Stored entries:
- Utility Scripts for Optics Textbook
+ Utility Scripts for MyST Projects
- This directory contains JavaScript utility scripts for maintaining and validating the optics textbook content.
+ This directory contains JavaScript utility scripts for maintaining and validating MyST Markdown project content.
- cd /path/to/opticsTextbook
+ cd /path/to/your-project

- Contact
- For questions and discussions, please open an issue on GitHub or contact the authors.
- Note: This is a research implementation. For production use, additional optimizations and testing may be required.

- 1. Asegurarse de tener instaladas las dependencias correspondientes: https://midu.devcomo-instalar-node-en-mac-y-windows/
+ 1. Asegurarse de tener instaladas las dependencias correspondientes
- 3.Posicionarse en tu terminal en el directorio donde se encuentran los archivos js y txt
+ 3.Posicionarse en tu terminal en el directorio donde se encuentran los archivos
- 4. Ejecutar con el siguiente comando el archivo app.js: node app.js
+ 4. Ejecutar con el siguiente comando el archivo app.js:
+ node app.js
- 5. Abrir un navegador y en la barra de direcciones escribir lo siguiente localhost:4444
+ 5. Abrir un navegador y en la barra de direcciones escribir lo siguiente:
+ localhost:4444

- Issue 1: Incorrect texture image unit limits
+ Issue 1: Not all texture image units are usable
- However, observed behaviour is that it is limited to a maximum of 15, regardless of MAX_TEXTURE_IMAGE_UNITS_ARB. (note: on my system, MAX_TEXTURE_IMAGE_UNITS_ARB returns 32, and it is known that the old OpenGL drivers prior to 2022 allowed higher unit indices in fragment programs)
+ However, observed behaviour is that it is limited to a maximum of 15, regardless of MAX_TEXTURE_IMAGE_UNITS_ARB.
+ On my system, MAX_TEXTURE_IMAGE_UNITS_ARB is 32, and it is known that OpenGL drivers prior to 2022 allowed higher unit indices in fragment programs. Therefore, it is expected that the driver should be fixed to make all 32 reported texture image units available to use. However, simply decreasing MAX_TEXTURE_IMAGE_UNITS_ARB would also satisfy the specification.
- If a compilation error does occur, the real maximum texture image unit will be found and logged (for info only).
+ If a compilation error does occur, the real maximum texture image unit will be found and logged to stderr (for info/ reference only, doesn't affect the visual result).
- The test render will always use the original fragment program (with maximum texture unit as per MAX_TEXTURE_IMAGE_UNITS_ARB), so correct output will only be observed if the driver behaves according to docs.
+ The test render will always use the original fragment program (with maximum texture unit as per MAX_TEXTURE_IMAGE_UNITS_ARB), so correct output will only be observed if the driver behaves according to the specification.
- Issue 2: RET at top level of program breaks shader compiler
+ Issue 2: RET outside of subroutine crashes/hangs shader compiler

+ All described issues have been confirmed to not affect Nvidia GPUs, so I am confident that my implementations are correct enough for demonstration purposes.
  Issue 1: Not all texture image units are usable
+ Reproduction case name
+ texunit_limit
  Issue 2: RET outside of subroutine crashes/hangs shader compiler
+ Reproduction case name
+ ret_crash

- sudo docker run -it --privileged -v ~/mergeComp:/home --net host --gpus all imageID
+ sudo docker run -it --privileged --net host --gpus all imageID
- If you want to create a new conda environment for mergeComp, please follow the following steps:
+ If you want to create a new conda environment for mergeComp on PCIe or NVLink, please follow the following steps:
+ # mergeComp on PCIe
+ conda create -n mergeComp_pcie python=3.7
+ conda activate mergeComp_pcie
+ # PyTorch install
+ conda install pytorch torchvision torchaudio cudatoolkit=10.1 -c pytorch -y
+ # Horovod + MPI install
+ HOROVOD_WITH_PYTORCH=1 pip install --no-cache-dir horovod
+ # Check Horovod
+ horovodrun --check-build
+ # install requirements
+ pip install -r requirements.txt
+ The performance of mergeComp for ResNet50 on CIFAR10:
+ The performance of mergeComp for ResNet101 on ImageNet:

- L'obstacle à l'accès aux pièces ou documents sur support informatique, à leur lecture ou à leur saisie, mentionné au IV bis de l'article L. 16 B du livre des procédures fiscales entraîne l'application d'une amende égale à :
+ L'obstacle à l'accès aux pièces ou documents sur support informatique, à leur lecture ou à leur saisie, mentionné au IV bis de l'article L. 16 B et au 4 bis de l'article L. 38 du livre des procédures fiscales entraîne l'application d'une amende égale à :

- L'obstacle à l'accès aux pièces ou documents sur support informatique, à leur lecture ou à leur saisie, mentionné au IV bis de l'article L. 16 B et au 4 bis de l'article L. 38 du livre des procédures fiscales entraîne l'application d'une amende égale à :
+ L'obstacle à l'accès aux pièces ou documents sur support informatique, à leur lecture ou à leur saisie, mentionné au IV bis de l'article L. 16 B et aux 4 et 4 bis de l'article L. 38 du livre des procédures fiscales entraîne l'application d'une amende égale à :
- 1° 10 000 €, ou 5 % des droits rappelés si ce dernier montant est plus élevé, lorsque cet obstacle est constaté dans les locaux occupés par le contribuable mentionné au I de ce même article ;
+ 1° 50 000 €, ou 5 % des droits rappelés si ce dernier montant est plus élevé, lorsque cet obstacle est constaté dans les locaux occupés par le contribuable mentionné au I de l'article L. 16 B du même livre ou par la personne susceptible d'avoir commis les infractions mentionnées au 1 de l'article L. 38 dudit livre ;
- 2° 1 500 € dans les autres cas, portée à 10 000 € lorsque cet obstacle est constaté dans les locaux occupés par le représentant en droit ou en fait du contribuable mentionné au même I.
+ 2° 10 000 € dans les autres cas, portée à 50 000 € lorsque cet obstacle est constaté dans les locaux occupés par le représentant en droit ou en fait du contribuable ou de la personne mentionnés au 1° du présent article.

◆ Your task
Copy word for word the stretch of entries above from the line that has "mergeComp for ResNet101" through the line that has "16 B du livre", both ends included, and nothing outside it.

◆ Answer to this problem
+ The performance of mergeComp for ResNet101 on ImageNet:

- L'obstacle à l'accès aux pièces ou documents sur support informatique, à leur lecture ou à leur saisie, mentionné au IV bis de l'article L. 16 B du livre des procédures fiscales entraîne l'application d'une amende égale à :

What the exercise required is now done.